BRIEF DESCRIPTION OF THE DRAWINGS

[0049] The disclosure is described further below with reference to FIGS. 1 to 4.

[0050] FIG. 1 shows the cleaning efficiency [mm.sup.2/g] of erythritol, compared to erythritol coated with 10% erythritol, erythritol coated with 1% asparagine and erythritol coated with 0.5% collagen.

[0051] FIG. 2 shows the abrasiveness [μm/g] of erythritol powder compared to erythritol powder coated with 10% erythritol, erythritol coated with 1% asparagine and erythritol coated with 0.5% collagen.

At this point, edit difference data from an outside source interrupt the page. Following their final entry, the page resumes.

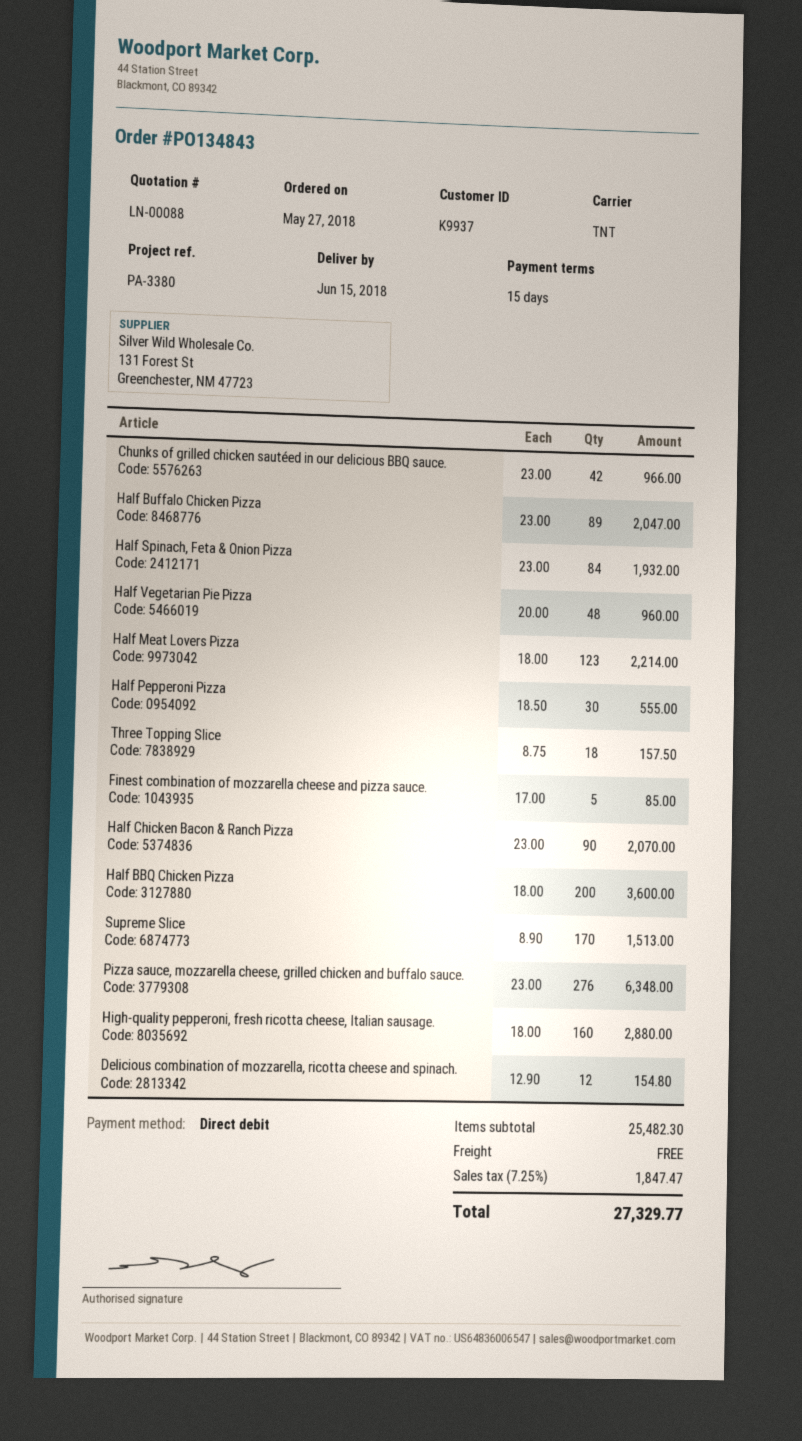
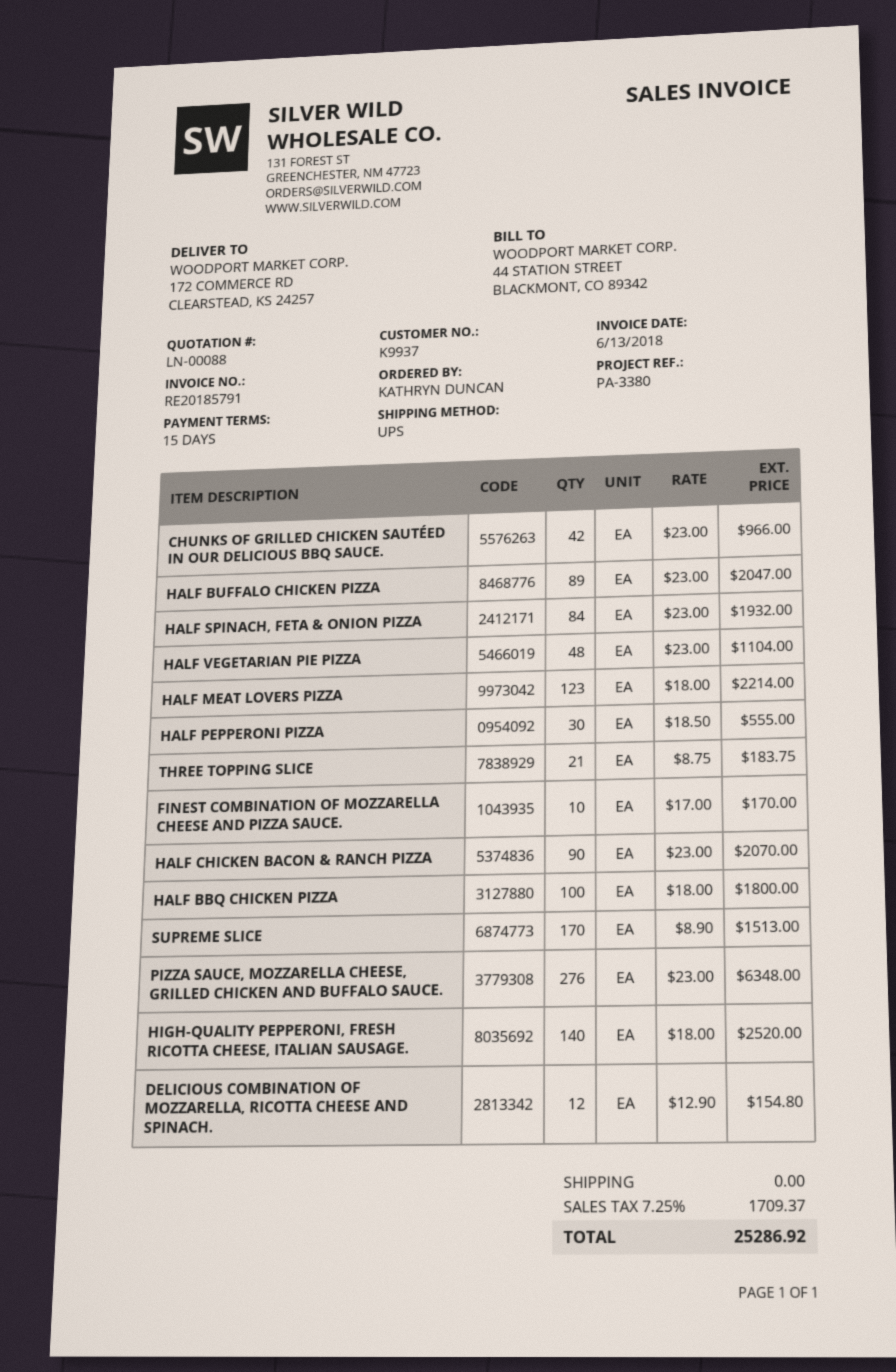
shipping method: TNT -> UPS
Half Vegetarian Pie Pizza: 48 x 20.00 = 960.00 -> 48 x 23.00 = 1104.00
Three Topping Slice: 18 x 8.75 = 157.50 -> 21 x 8.75 = 183.75
Finest combination of mozzarella cheese and pizza sauce.: 5 x 17.00 = 85.00 -> 10 x 17.00 = 170.00
Half BBQ Chicken Pizza: 200 x 18.00 = 3600.00 -> 100 x 18.00 = 1800.00
High-quality pepperoni, fresh ricotta cheese, Italian sausage.: 160 x 18.00 = 2880.00 -> 140 x 18.00 = 2520.00
tax: 7.25% = 1847.47 -> 7.25% = 1709.37
total: 27329.77 -> 25286.92

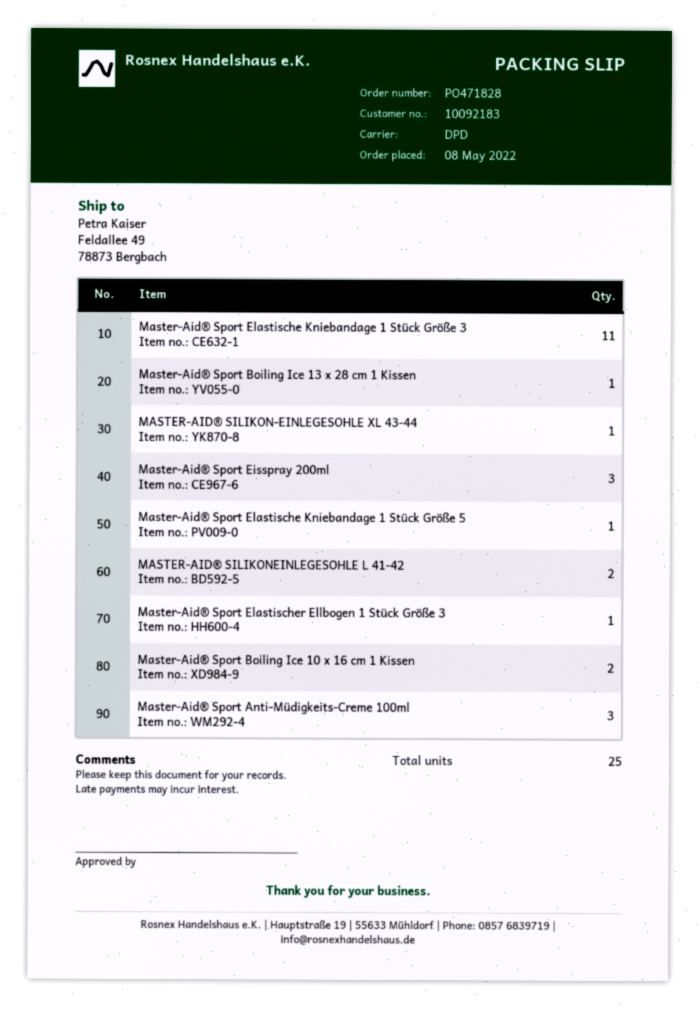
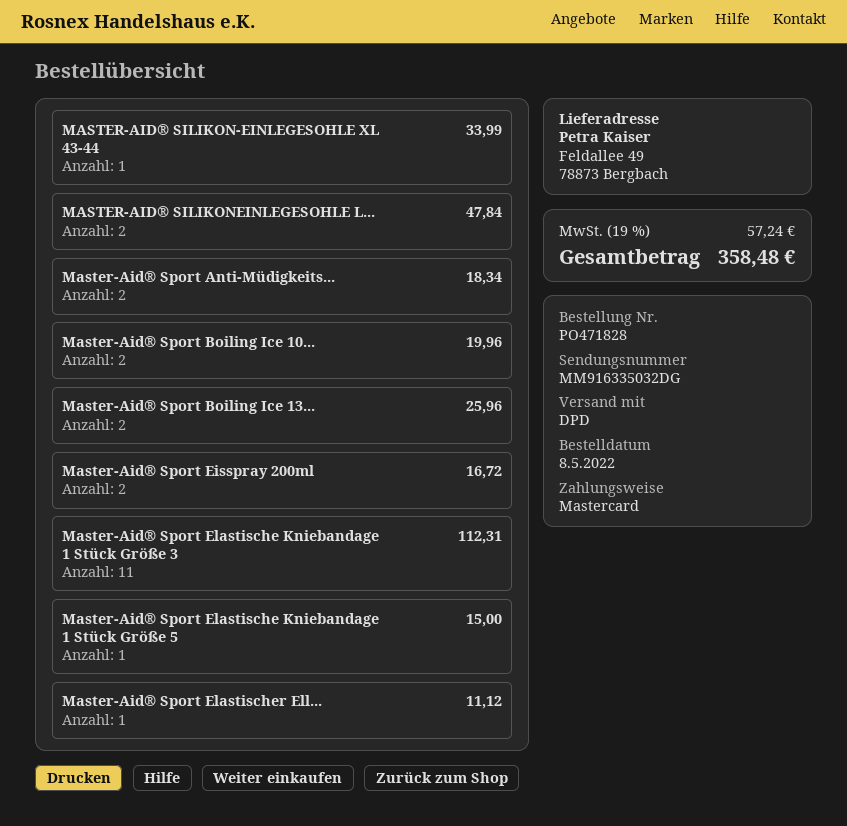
Master-Aid® Sport Boiling Ice 13 x 28 cm 1 Kissen: 1 -> 2
Master-Aid® Sport Eisspray 200ml: 3 -> 2
Master-Aid® Sport Anti-Müdigkeits-Creme 100ml: 3 -> 2

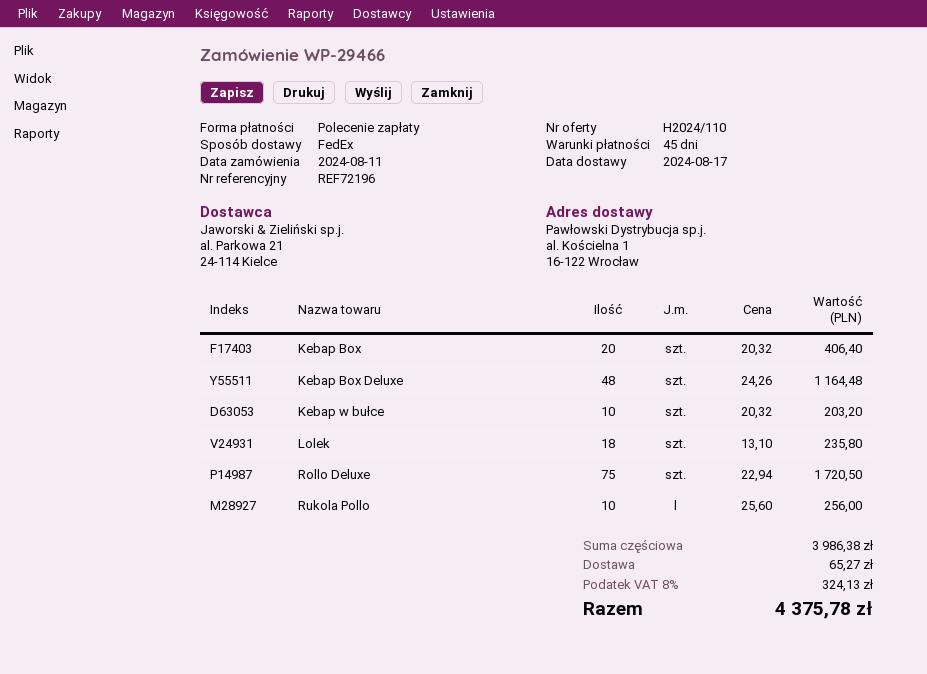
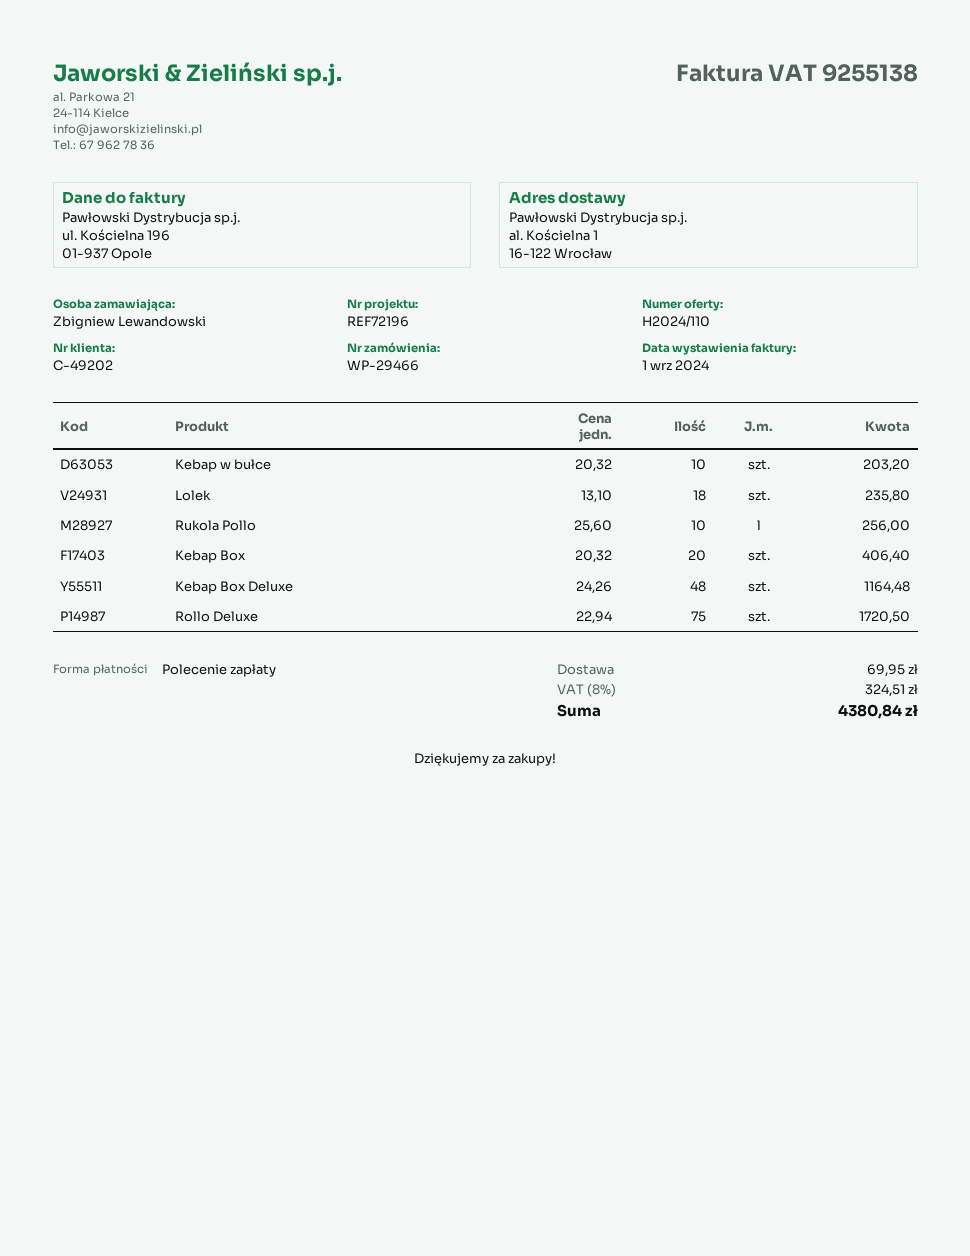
shipping: 65.27 -> 69.95
tax: 8% = 324.13 -> 8% = 324.51
total: 4375.78 -> 4380.84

[0052] FIG. 3 shows the abrasiveness of erythritol powder coated with different coatings of arginine, cyclodextrin, arginine+cyclodextrin, asparagine, collagen, vitamin C, erythritol, alanine and rhodamine relative to erythritol powder without coating. It can be seen that erythritol coated with erythritol, arginine, alanine, cyclodextrin, arginine+cyclodextrin and asparagine have a reduced abrasiveness compared to erythritol as such and compared to erythritol+collagen, erythritol+vitamin C and erythritol+rhodamine. This reduced abrasiveness is advantageous, for example over erythritol coated with collagen, erythritol coated with vitamin C and erythritol coated with rhodamine.

[0053] FIG. 4 shows the abrasiveness of glycine coated with cyclodextrin relative to glycine powder without coating.

[0054] It has been demonstrated that the powders according to disclosure, wherein a second material is coated on particles of a first material show a reduced abrasiveness compared to powders without coating and still have a good cleaning efficiency. The ratio of efficiency vs. abrasivity makes the coated powders according to the disclosure more powerful than standard erythritol or glycine powders.